Doctor of Philosophy (PhD)

Department

Mechanical & Aerospace Engineering

Committee Director

Xiaoyu Zhang

Committee Member

Shizi Qian

Committee Member

Yan Peng

Abstract

A typical Kelvin water dropper is a device that can convert gravitational potential energy to a high voltage electrostatic. This device consists of two inductors, two collectors, tubes, and electrical connections. A Kelvin water dropper is able to generate extremely high voltage by separating ions using two positive feedback loops. A Kelvin water dropper provides a low cost solution for the applications in which high voltage is needed. In the present research, low cost Microfluidic Kelvin Water Droppers (MKWDs) were developed and built in house for electrowetting applications. Two MKWDs with different tube inner diameters (254 and 508 μm) were constructed to evaluate their appropriate power output for electrowetting. It was demonstrated that higher flow rate led to higher voltage generated, whereas the MKWD with larger tube diameters generated less voltage.

Thereafter, contact electrowetting using the homemade MKWD was studied. Electrowetting is a process used to manipulate deformation of liquid droplets on a dielectric surface using an external electric field. In contact electrowetting, the droplet is in contact with a working electrode that applies the voltage. The electric field in the present research was applied using the MKWD. It was demonstrated that contact electrowetting of water droplets can be controlled using the MKWD. Then, a computational model was built to simulate the contact electrowetting using the MKWD. The model was successfully validated by comparing the experimental and simulation results.
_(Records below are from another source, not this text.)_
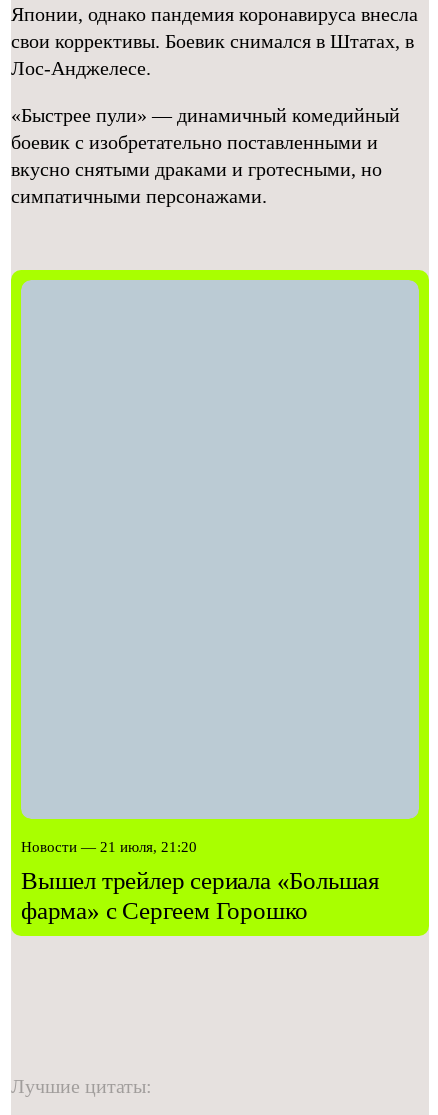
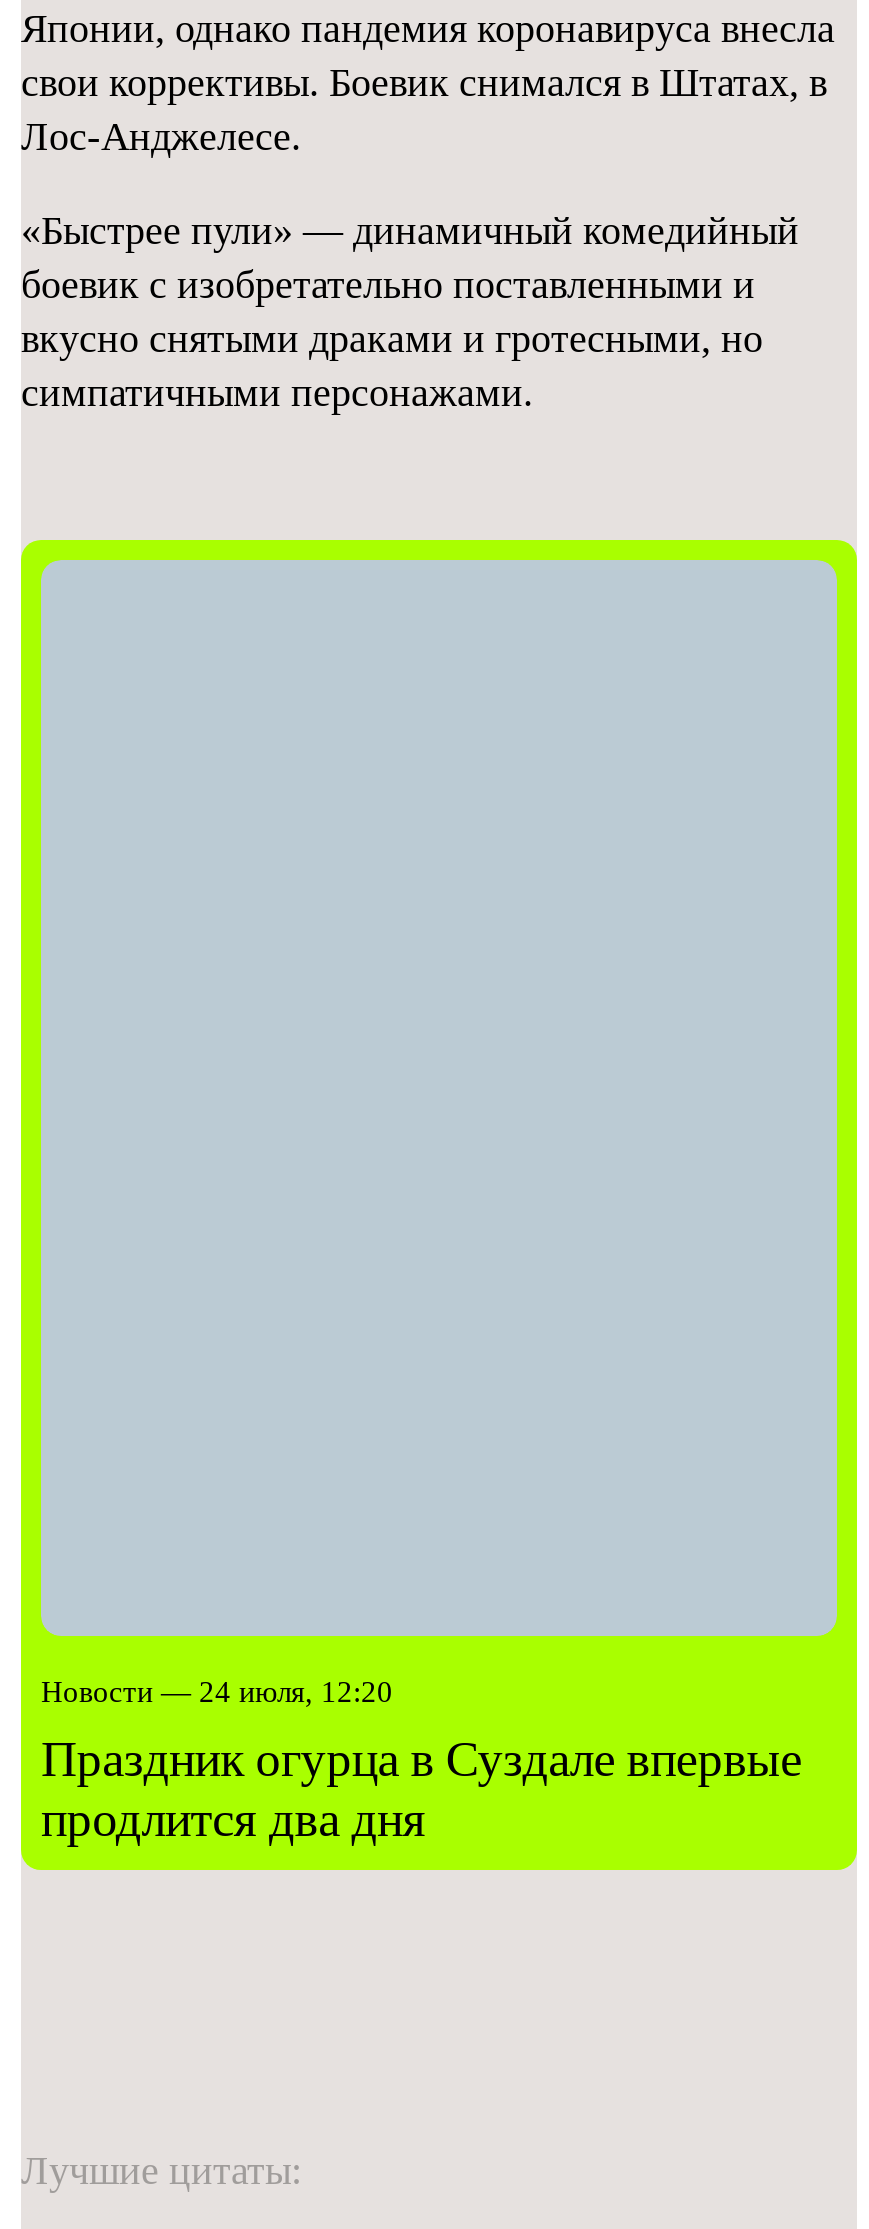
- Новости — 21 июля, 21:20
- Вышел трейлер сериала «Большая
- фарма» с Сергеем Горошко
+ Новости — 24 июля, 12:20
+ Праздник огурца в Суздале впервые
+ продлится два дня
Finally, contactless electrowetting using the MKWD was investigated. As compared to contact electrowetting, the working electrode was separated from the water droplets. When applying an electric field using the MKWD, it was observed that the water droplet first corrugated due to electrostatic attraction, and then collapsed due to electrowetting. Unlike contact electrowetting, two processes were involved in contactless electrowetting. To simulate two processes, the first model was built based on the theory of electrostatics, and the second model was based on the conventional electrowetting. Both models were validated by a nice agreement between the experimental and simulation data.